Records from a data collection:
▼▼▼

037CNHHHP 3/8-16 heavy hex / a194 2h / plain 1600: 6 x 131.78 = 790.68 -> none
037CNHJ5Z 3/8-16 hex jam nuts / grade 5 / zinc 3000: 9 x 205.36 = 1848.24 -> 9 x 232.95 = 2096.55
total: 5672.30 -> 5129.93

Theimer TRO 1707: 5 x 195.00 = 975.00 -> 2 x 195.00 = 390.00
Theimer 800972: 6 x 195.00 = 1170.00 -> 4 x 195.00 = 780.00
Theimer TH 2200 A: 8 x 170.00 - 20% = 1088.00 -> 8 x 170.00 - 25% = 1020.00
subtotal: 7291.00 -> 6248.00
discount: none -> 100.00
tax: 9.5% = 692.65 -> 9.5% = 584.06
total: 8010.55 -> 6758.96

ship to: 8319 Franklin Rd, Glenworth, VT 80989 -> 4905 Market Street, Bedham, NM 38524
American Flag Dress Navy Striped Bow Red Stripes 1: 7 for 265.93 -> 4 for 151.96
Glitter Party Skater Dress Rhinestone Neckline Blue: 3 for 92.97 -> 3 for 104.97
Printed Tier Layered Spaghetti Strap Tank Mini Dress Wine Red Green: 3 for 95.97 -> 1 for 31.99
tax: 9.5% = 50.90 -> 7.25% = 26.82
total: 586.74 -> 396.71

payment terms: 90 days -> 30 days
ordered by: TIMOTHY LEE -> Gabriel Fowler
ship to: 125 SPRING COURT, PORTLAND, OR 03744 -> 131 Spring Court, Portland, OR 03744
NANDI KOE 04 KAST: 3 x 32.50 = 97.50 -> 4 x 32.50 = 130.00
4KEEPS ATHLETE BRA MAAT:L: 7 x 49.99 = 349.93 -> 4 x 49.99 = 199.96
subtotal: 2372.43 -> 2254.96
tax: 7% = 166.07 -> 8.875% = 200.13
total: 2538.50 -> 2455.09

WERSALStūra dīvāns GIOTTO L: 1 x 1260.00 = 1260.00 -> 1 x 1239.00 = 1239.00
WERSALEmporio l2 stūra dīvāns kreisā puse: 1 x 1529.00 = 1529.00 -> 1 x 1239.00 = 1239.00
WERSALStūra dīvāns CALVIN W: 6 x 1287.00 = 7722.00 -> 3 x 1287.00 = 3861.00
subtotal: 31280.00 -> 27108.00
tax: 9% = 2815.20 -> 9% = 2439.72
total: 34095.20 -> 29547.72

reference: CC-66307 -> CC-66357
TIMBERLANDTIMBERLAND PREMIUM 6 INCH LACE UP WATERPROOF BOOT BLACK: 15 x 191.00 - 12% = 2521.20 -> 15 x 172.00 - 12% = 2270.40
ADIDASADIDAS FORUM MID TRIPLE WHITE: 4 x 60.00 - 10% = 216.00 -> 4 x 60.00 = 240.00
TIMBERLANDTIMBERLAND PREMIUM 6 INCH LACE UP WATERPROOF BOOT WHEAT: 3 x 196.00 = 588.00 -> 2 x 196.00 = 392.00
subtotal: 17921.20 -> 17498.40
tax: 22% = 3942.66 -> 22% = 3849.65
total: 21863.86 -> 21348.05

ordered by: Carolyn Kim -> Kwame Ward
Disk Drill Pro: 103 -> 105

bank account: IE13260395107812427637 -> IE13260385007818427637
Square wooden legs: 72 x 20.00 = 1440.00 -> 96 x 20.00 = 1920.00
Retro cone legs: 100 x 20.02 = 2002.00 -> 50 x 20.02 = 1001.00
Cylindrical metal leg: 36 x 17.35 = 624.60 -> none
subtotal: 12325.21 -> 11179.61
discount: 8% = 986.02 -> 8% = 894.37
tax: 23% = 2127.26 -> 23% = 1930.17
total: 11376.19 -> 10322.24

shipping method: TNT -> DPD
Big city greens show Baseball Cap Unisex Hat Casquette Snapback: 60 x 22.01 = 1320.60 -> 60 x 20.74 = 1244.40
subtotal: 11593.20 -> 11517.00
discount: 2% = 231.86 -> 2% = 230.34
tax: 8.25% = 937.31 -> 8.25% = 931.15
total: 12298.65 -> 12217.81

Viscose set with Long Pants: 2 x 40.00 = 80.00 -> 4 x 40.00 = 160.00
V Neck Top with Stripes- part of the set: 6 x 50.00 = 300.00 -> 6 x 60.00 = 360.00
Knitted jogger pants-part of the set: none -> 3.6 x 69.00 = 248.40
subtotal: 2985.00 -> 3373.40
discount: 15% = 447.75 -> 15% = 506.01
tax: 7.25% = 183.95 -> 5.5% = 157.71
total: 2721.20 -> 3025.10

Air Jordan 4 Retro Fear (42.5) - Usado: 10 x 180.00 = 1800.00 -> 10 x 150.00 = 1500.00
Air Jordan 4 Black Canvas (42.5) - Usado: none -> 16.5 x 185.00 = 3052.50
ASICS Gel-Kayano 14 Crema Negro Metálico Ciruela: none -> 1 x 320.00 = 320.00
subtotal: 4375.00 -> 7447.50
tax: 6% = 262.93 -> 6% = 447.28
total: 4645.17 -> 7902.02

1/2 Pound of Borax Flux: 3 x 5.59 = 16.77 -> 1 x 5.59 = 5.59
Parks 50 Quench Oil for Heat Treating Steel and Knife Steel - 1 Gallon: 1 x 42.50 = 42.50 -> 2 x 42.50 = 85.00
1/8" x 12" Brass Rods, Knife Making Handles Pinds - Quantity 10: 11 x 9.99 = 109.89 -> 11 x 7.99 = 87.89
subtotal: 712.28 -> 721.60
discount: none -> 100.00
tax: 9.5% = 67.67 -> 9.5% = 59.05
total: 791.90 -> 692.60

▲▲▲

■ To do
Lines in the data that include the word "TIMBERLANDTIMBERLAND" should all be copied.

■ Answer to this exercise
TIMBERLANDTIMBERLAND PREMIUM 6 INCH LACE UP WATERPROOF BOOT BLACK: 15 x 191.00 - 12% = 2521.20 -> 15 x 172.00 - 12% = 2270.40
TIMBERLANDTIMBERLAND PREMIUM 6 INCH LACE UP WATERPROOF BOOT WHEAT: 3 x 196.00 = 588.00 -> 2 x 196.00 = 392.00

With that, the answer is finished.